AI-generated code has 2.7x more vulnerabilities than human-written code, and even the latest 2026 models only pass security checks 55% of the time. Worse, LLMs used for code review suffer from confirmation bias -- framing a malicious PR as a "security improvement" bypasses detection up to 88% of the time. You need SAST in every pipeline, humans reviewing security-critical code, pinned dependency versions (not >=latest), and a healthy distrust of anything an AI tells you is safe. The models write functional code. They don't write secure code. Those are different things.
Every developer I talk to is using AI to write code. Copilot, ChatGPT, Claude, Cursor, Amazon Q -- pick your flavor.

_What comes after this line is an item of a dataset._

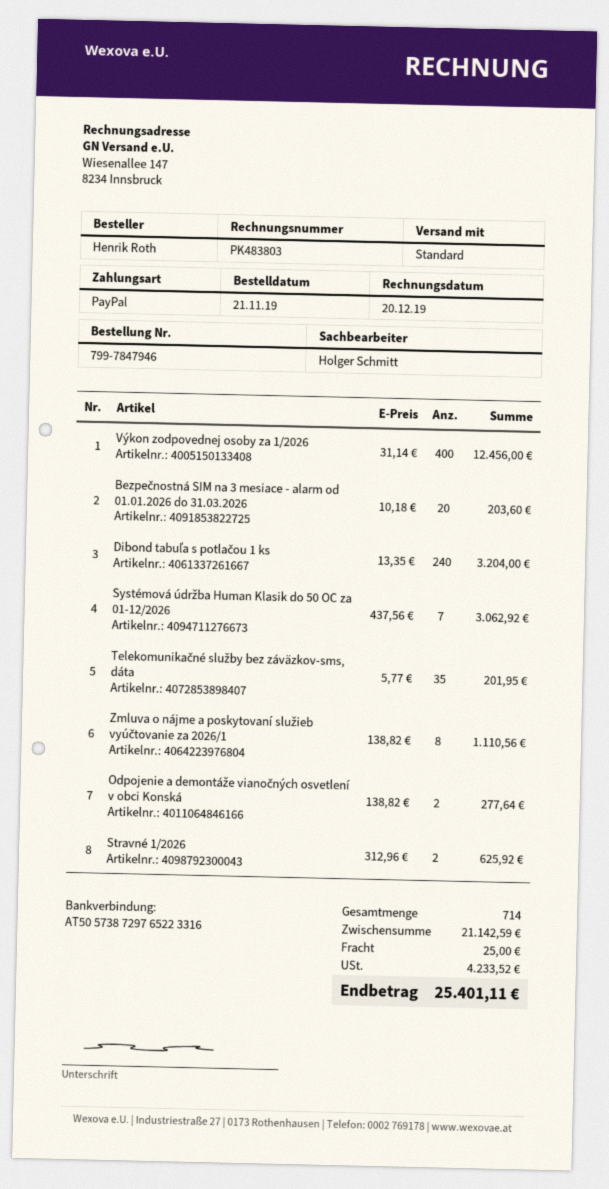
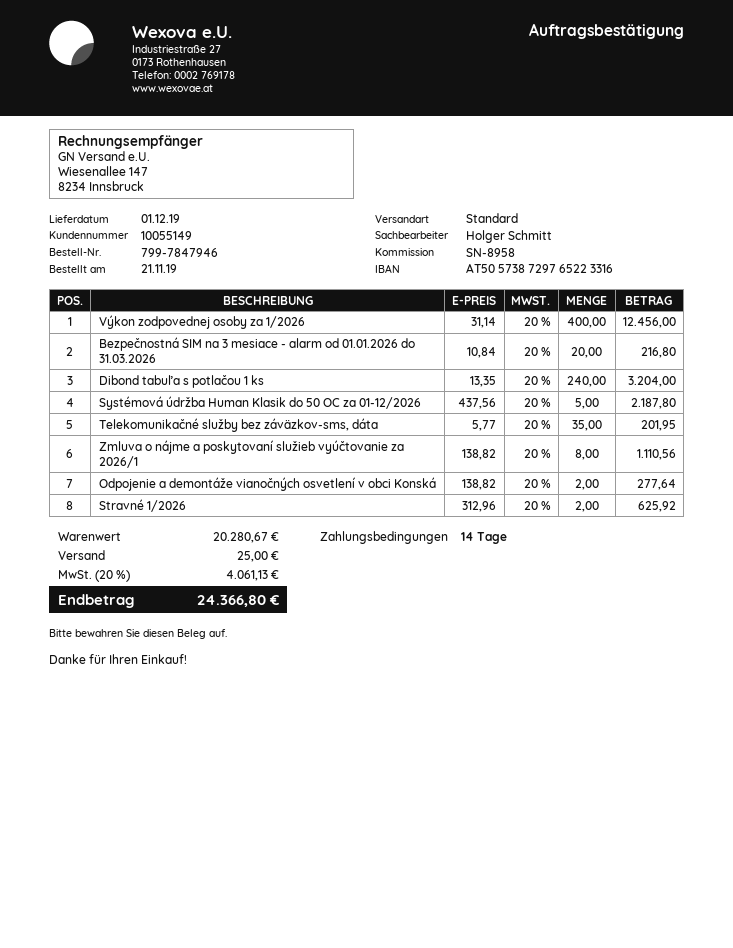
Bezpečnostná SIM na 3 mesiace - alarm od 01.01.2026 do 31.03.2026: 20 x 10.18 = 203.60 -> 20 x 10.84 = 216.80
Systémová údržba Human Klasik do 50 OC za 01-12/2026: 7 x 437.56 = 3062.92 -> 5 x 437.56 = 2187.80
subtotal: 21142.59 -> 20280.67
tax: 4233.52 -> 4061.13
total: 25401.11 -> 24366.80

And I get it. The productivity gains are real. You describe what you want, and working code appears in seconds. It feels like a superpower.
But here's what most people aren't paying attention to: that code has problems. Real, measurable, exploitable problems.
The numbers aren't great
Veracode's 2025 GenAI Code Security Report tested over 100 LLMs across Java, JavaScript, Python, and C#. The headline finding: AI-generated code contains 2.74x more vulnerabilities than code written by humans. That's not a rounding error. That's almost three times the attack surface, generated at machine speed.
It gets worse. Design flaws (think authentication bypass patterns, insecure direct object references, broken session management) increased 153%. Privilege escalation paths went up 322%. Secrets exposure climbed 40% because models learned from millions of public repos where developers hardcoded credentials, and now they reproduce that pattern like it's normal.
Then in March 2026, Armis Labs benchmarked 18 leading AI models across 31 test scenarios. Every single model failed to consistently generate secure code. The best performers still produced vulnerable output in over 30% of tests. Memory buffer overflows, insecure file uploads, broken authentication -- the classics, generated fresh and fast.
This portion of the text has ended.